### [Work order]
Omit the images, then output each of the records below exactly.

----

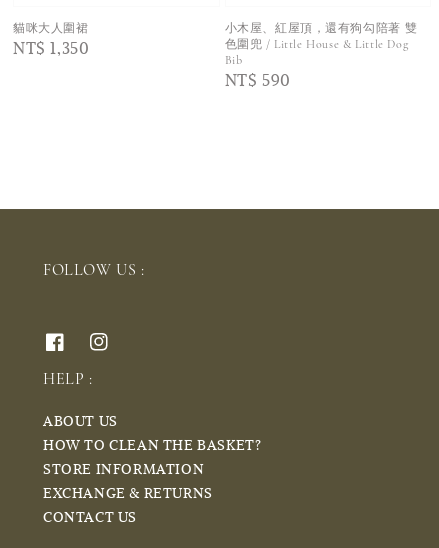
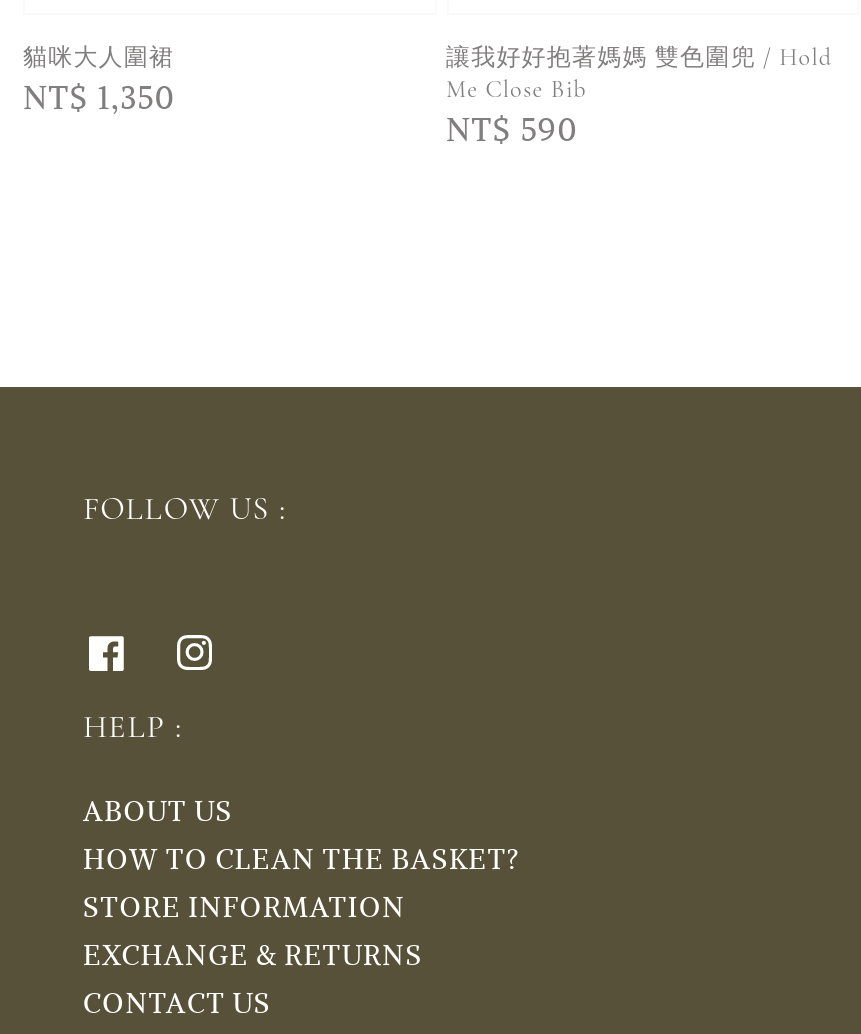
- 小木屋、紅屋頂，還有狗勾陪著 雙
- 色圍兜 / Little House & Little Dog
- Bib
+ 讓我好好抱著媽媽 雙色圍兜 / Hold
+ Me Close Bib
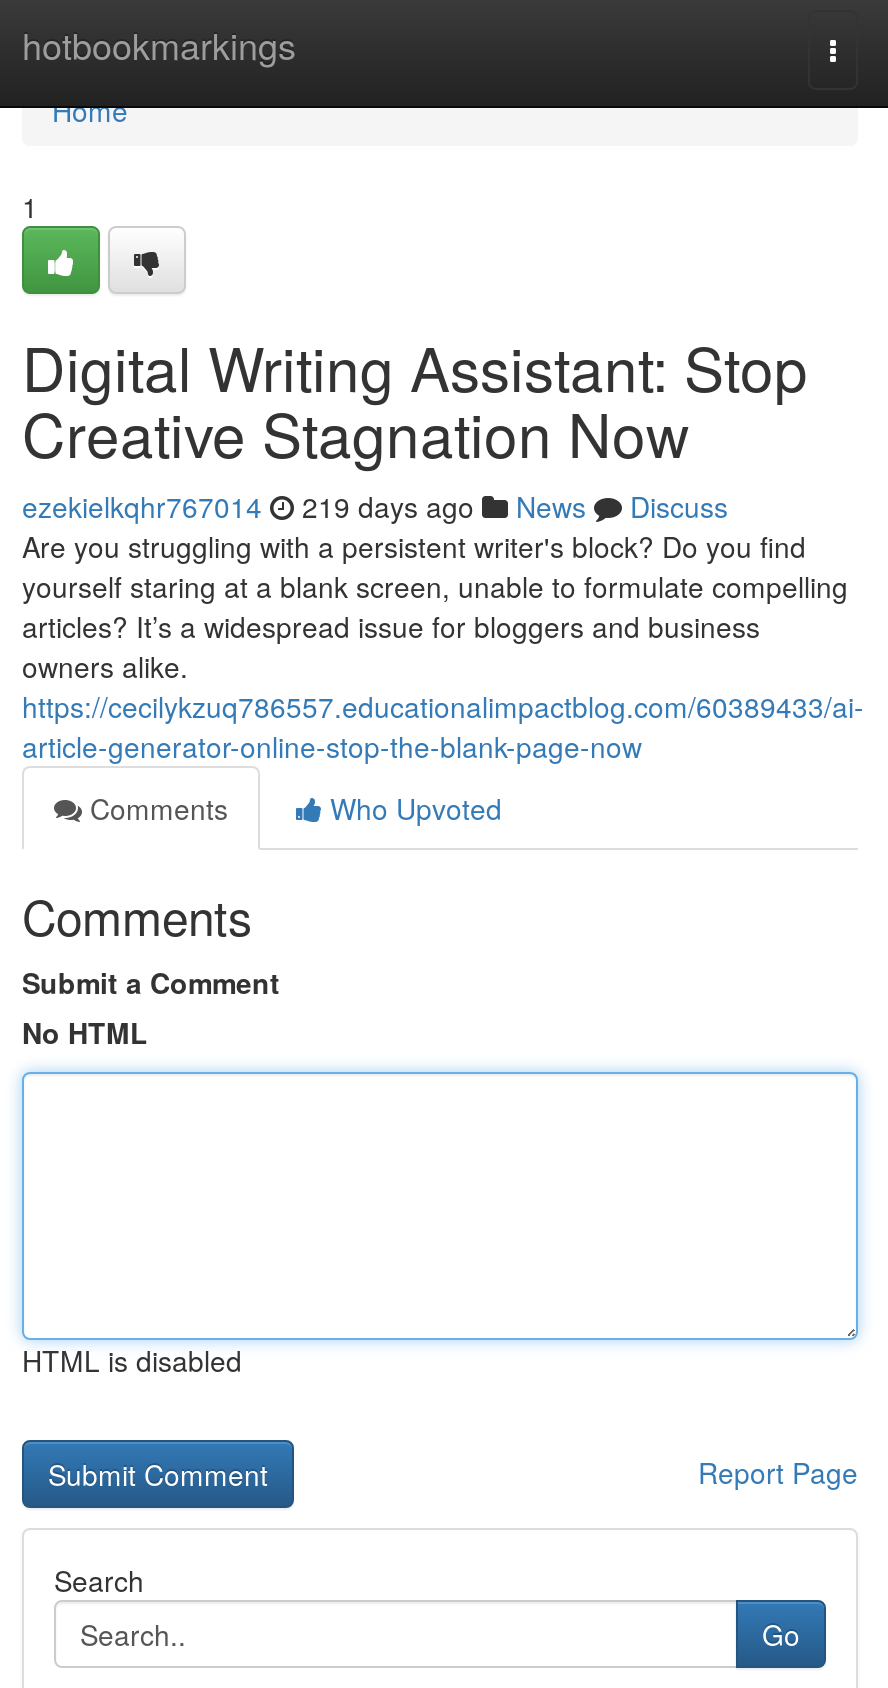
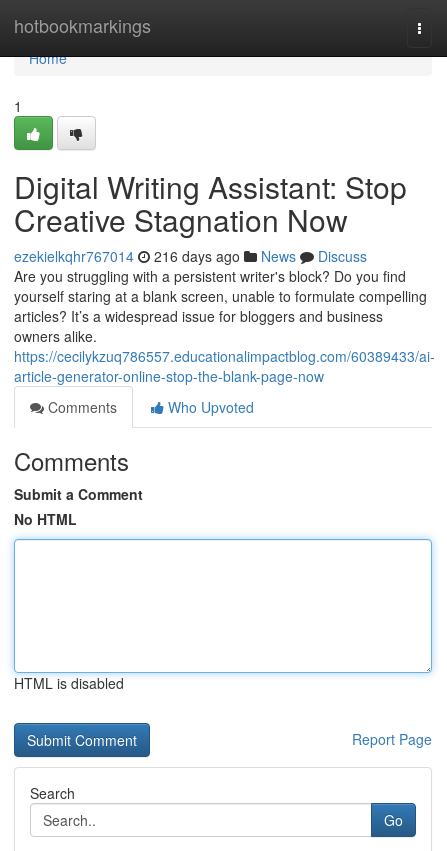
- ezekielkqhr767014 219 days ago News Discuss
+ ezekielkqhr767014 216 days ago News Discuss
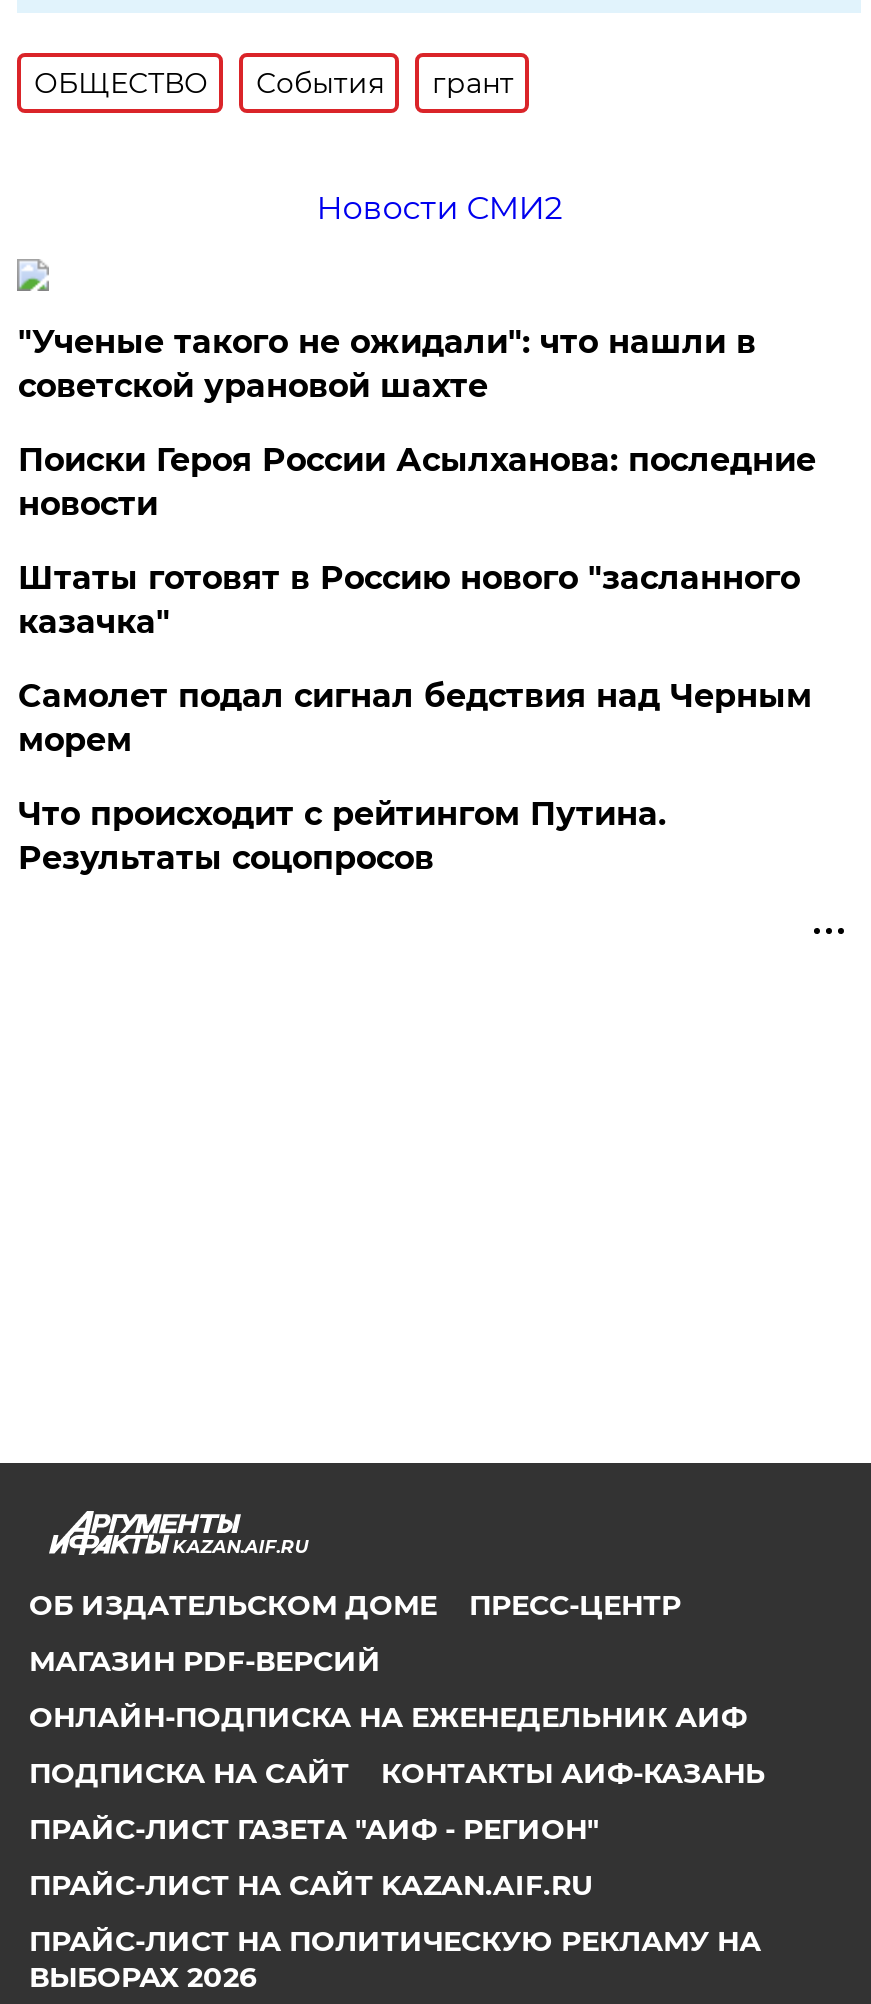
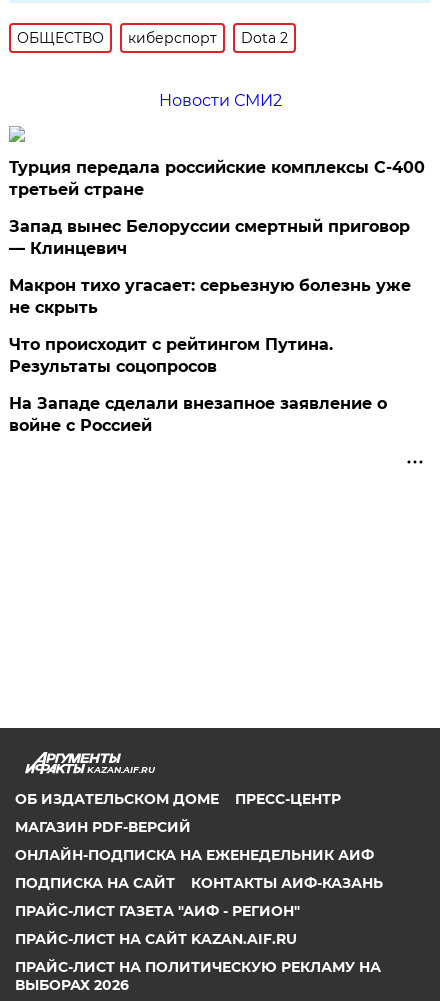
- События
- грант
+ киберспорт
+ Dota 2

- "Ученые такого не ожидали": что нашли в
- советской урановой шахте
- Поиски Героя России Асылханова: последние
- новости
- Штаты готовят в Россию нового "засланного
- казачка"
- Самолет подал сигнал бедствия над Черным
- морем
+ Турция передала российские комплексы С-400
+ третьей стране
+ Запад вынес Белоруссии смертный приговор
+ — Клинцевич
+ Макрон тихо угасает: серьезную болезнь уже
+ не скрыть

moved up: Что происходит с рейтингом Путина. | Результаты соцопросов

+ На Западе сделали внезапное заявление о
+ войне с Россией
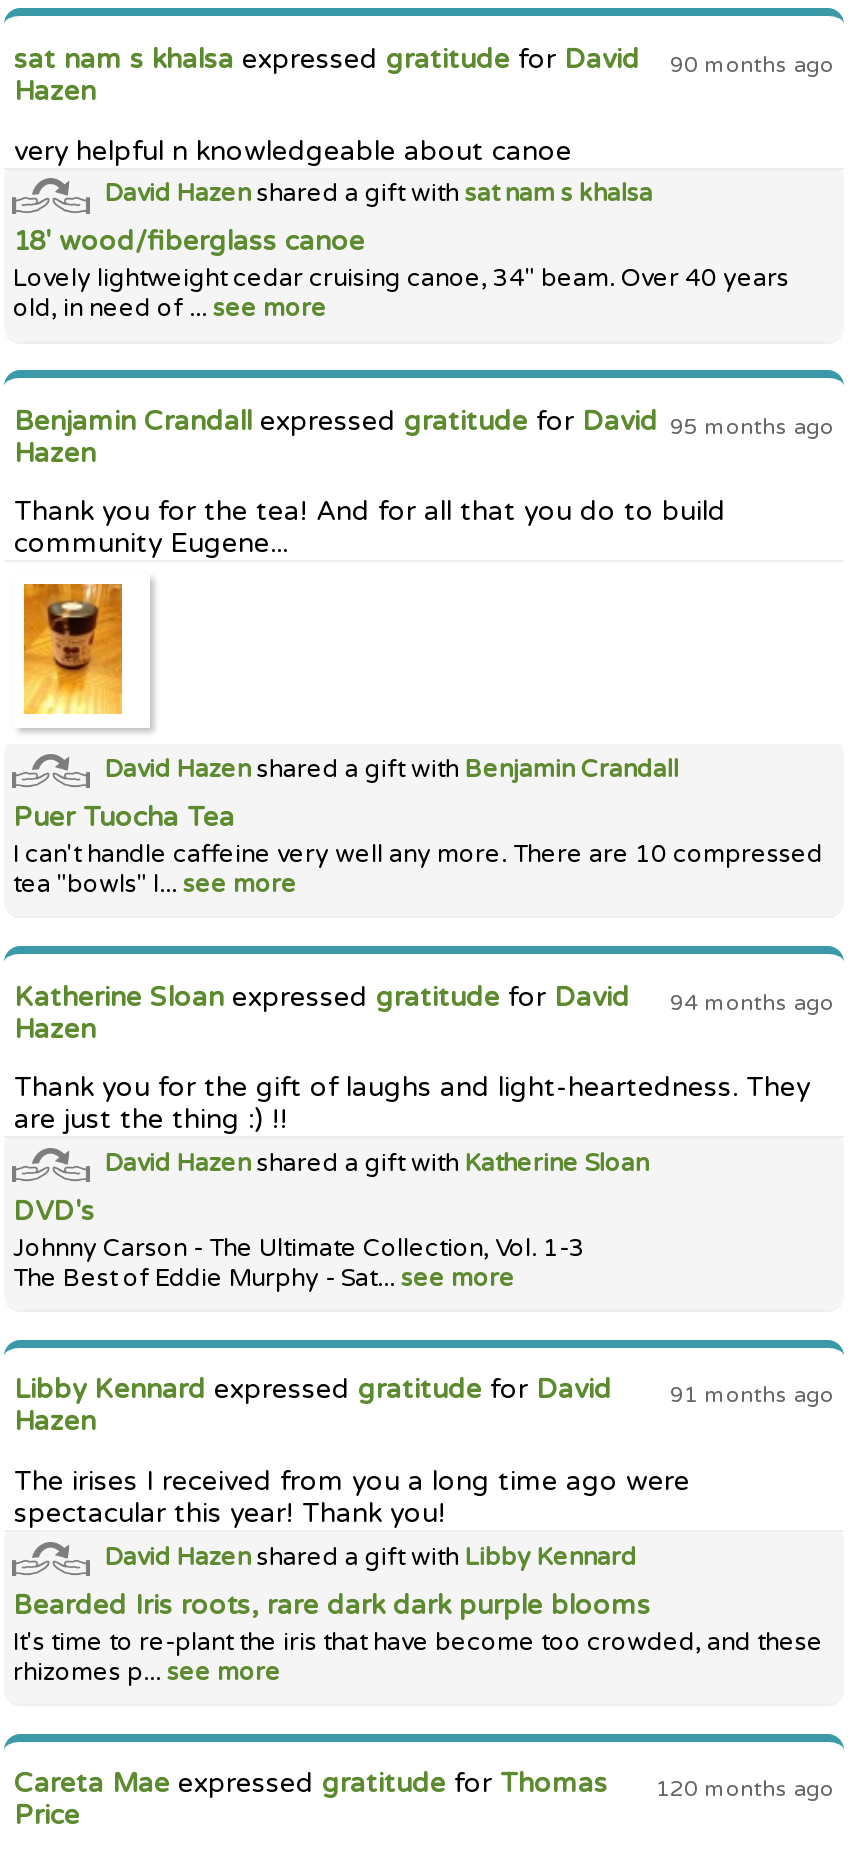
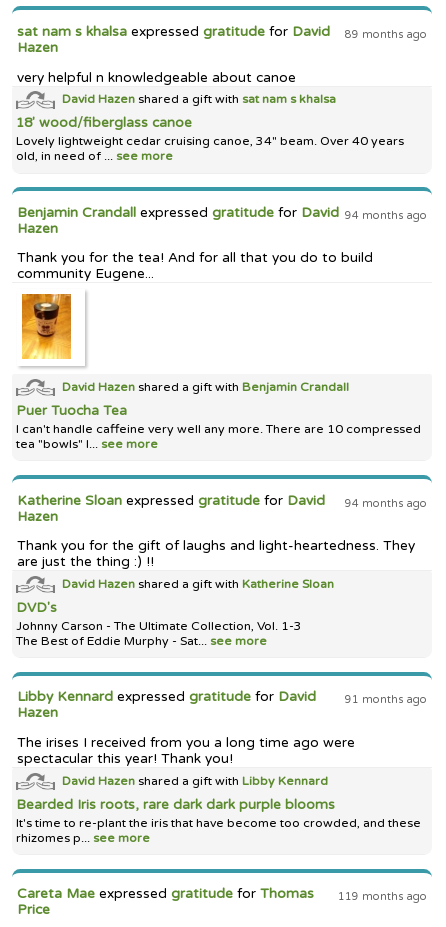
- sat nam s khalsa expressed gratitude for David 90 months ago
+ sat nam s khalsa expressed gratitude for David 89 months ago

- Benjamin Crandall expressed gratitude for David 95 months ago
+ Benjamin Crandall expressed gratitude for David 94 months ago

- Careta Mae expressed gratitude for Thomas 120 months ago
+ Careta Mae expressed gratitude for Thomas 119 months ago
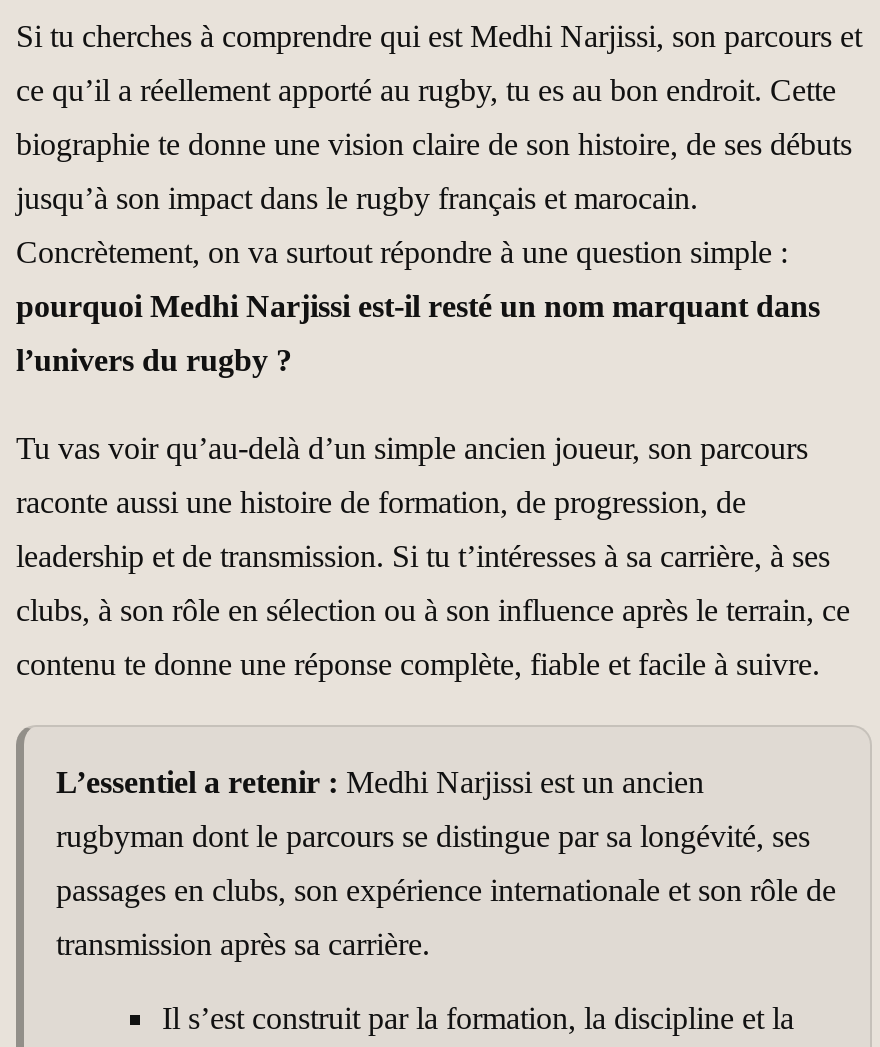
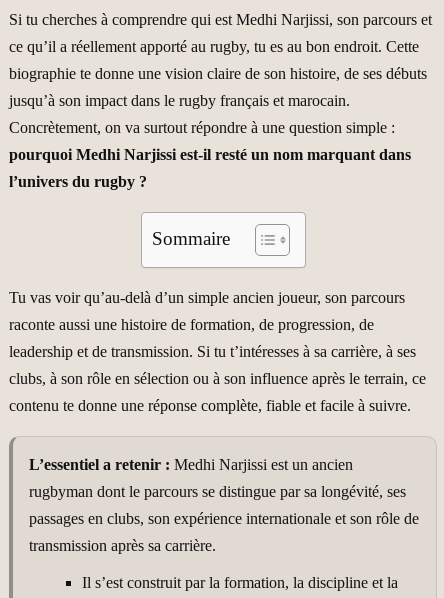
+ Sommaire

----

### [Task output]
- 小木屋、紅屋頂，還有狗勾陪著 雙
- 色圍兜 / Little House & Little Dog
- Bib
+ 讓我好好抱著媽媽 雙色圍兜 / Hold
+ Me Close Bib
- ezekielkqhr767014 219 days ago News Discuss
+ ezekielkqhr767014 216 days ago News Discuss
- События
- грант
+ киберспорт
+ Dota 2

- "Ученые такого не ожидали": что нашли в
- советской урановой шахте
- Поиски Героя России Асылханова: последние
- новости
- Штаты готовят в Россию нового "засланного
- казачка"
- Самолет подал сигнал бедствия над Черным
- морем
+ Турция передала российские комплексы С-400
+ третьей стране
+ Запад вынес Белоруссии смертный приговор
+ — Клинцевич
+ Макрон тихо угасает: серьезную болезнь уже
+ не скрыть

moved up: Что происходит с рейтингом Путина. | Результаты соцопросов

+ На Западе сделали внезапное заявление о
+ войне с Россией
- sat nam s khalsa expressed gratitude for David 90 months ago
+ sat nam s khalsa expressed gratitude for David 89 months ago

- Benjamin Crandall expressed gratitude for David 95 months ago
+ Benjamin Crandall expressed gratitude for David 94 months ago

- Careta Mae expressed gratitude for Thomas 120 months ago
+ Careta Mae expressed gratitude for Thomas 119 months ago
+ Sommaire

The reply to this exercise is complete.